→ Records for this task:
Start of Block

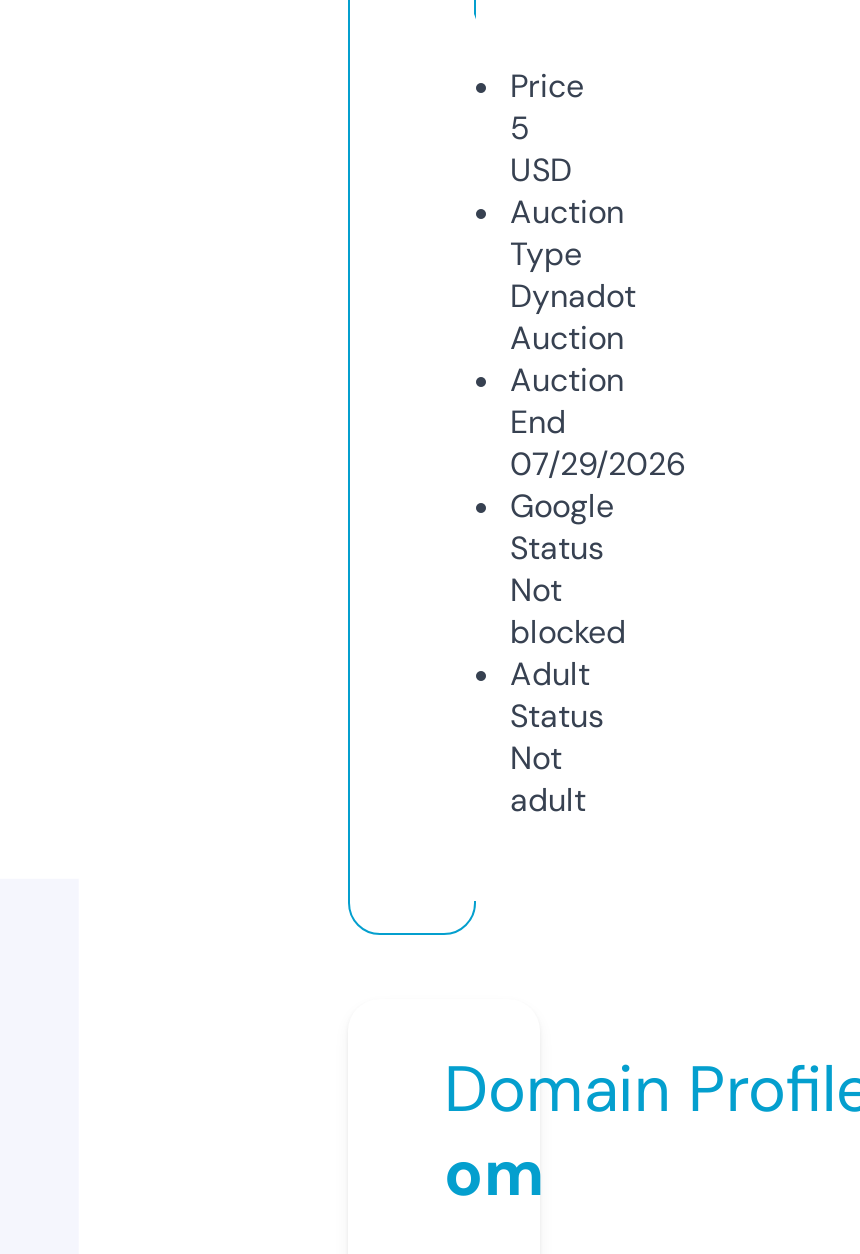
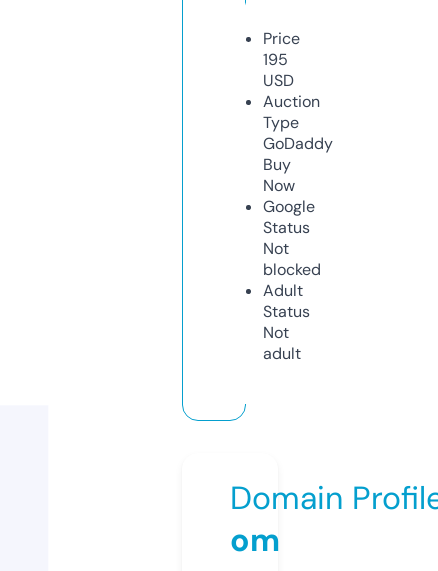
[510,107,530,149] 5 -> [263,49,288,70] 195
[510,275,686,485] Dynadot | Auction | Auction | End | 07/29/2026 -> [263,133,333,196] GoDaddy | Buy | Now

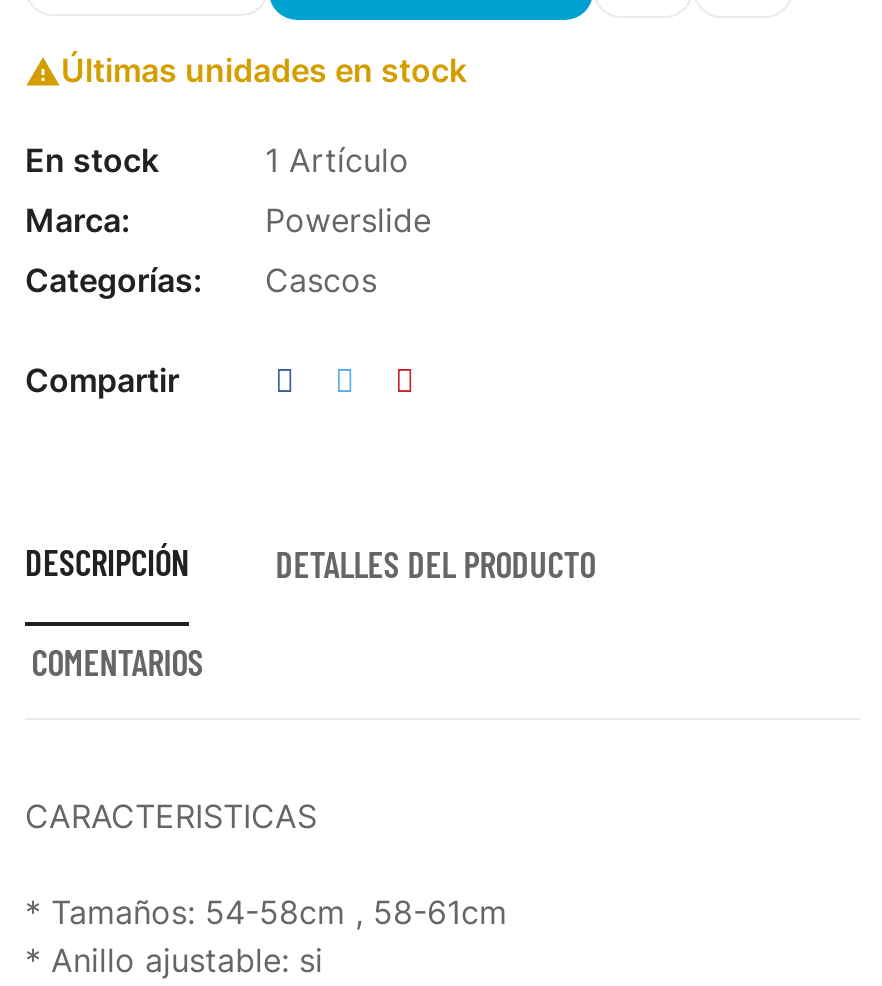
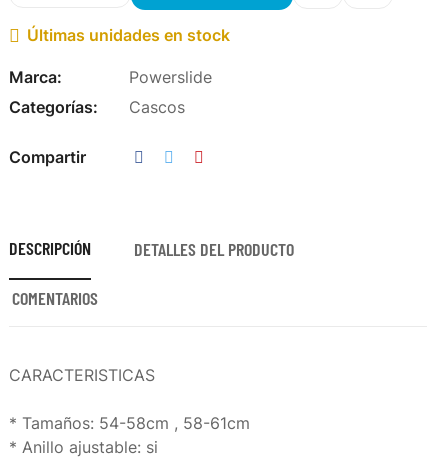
[25,140,409,180] En stock | 1 Artículo -> none

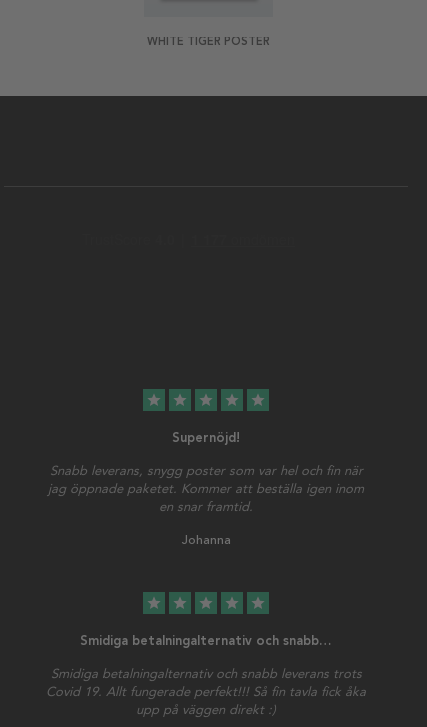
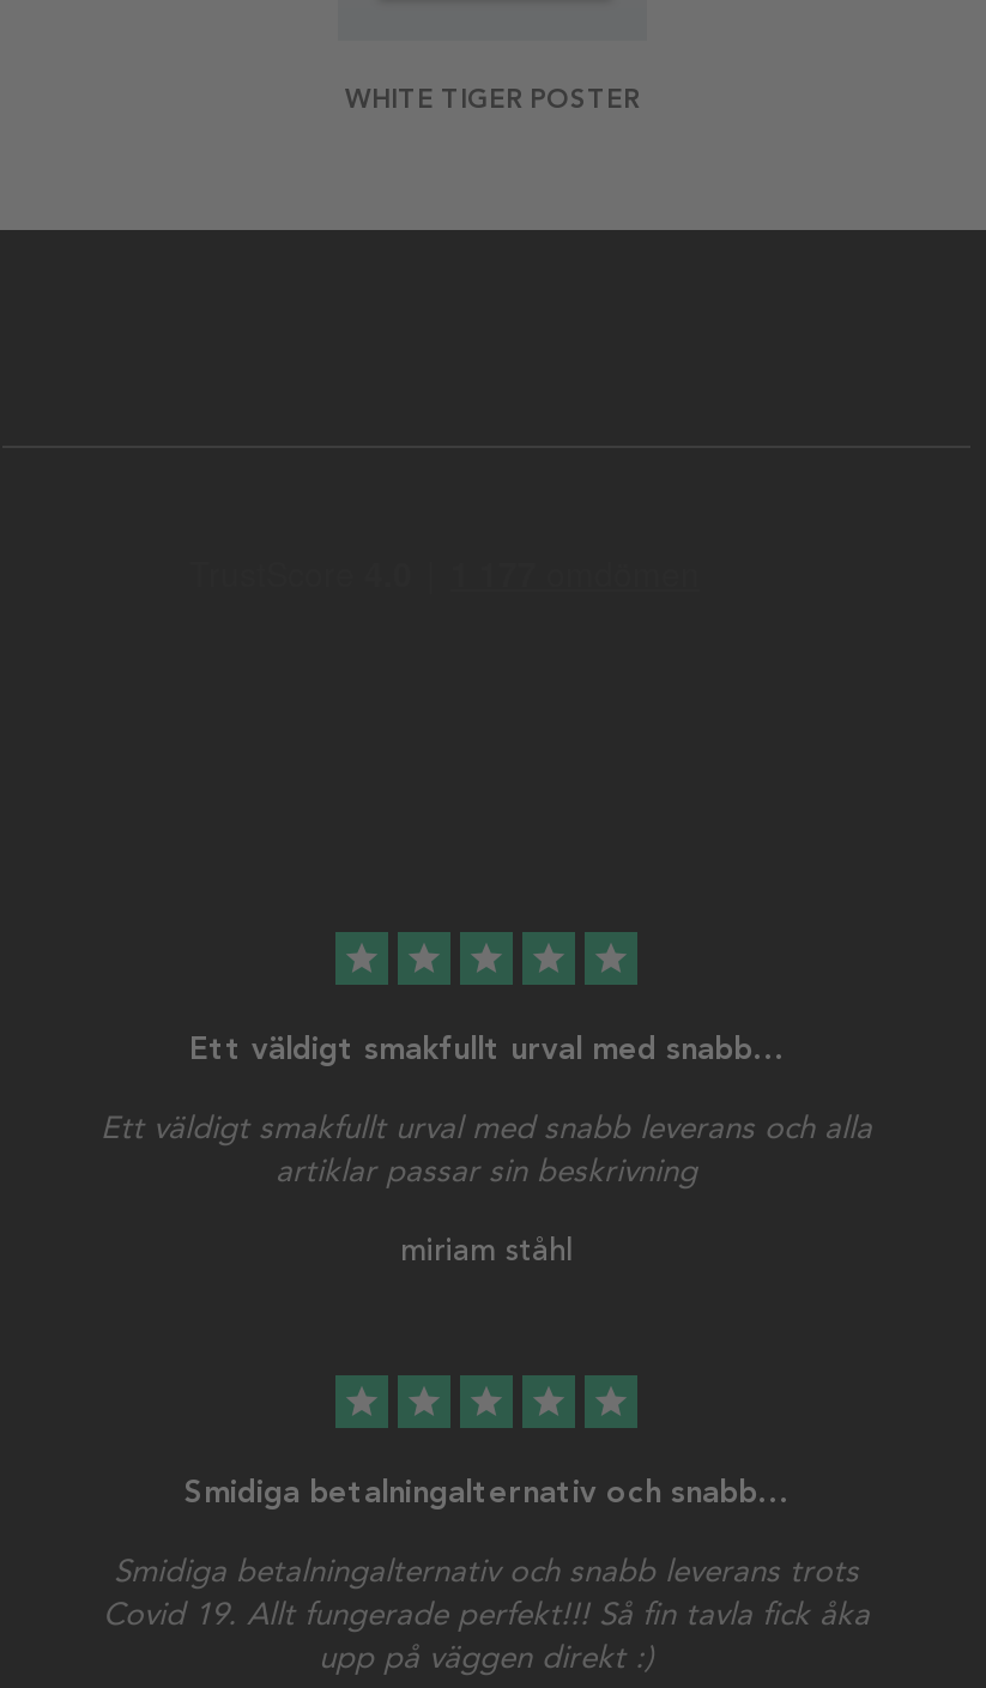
[172,430,240,445] Supernöjd! -> [189,1030,784,1066] Ett väldigt smakfullt urval med snabb…
[48,463,364,514] Snabb leverans, snygg poster som var hel och fin när | jag öppnade paketet. Kommer att beställa igen inom | en snar framtid. -> [101,1109,872,1188] Ett väldigt smakfullt urval med snabb leverans och alla | artiklar passar sin beskrivning
[182,532,230,548] Johanna -> [400,1231,573,1270] miriam ståhl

End of Block

→ What you will do: Copy each line above exactly, with no images.

→ Solution for this exercise:
[510,107,530,149] 5 -> [263,49,288,70] 195
[510,275,686,485] Dynadot | Auction | Auction | End | 07/29/2026 -> [263,133,333,196] GoDaddy | Buy | Now

[25,140,409,180] En stock | 1 Artículo -> none

[172,430,240,445] Supernöjd! -> [189,1030,784,1066] Ett väldigt smakfullt urval med snabb…
[48,463,364,514] Snabb leverans, snygg poster som var hel och fin när | jag öppnade paketet. Kommer att beställa igen inom | en snar framtid. -> [101,1109,872,1188] Ett väldigt smakfullt urval med snabb leverans och alla | artiklar passar sin beskrivning
[182,532,230,548] Johanna -> [400,1231,573,1270] miriam ståhl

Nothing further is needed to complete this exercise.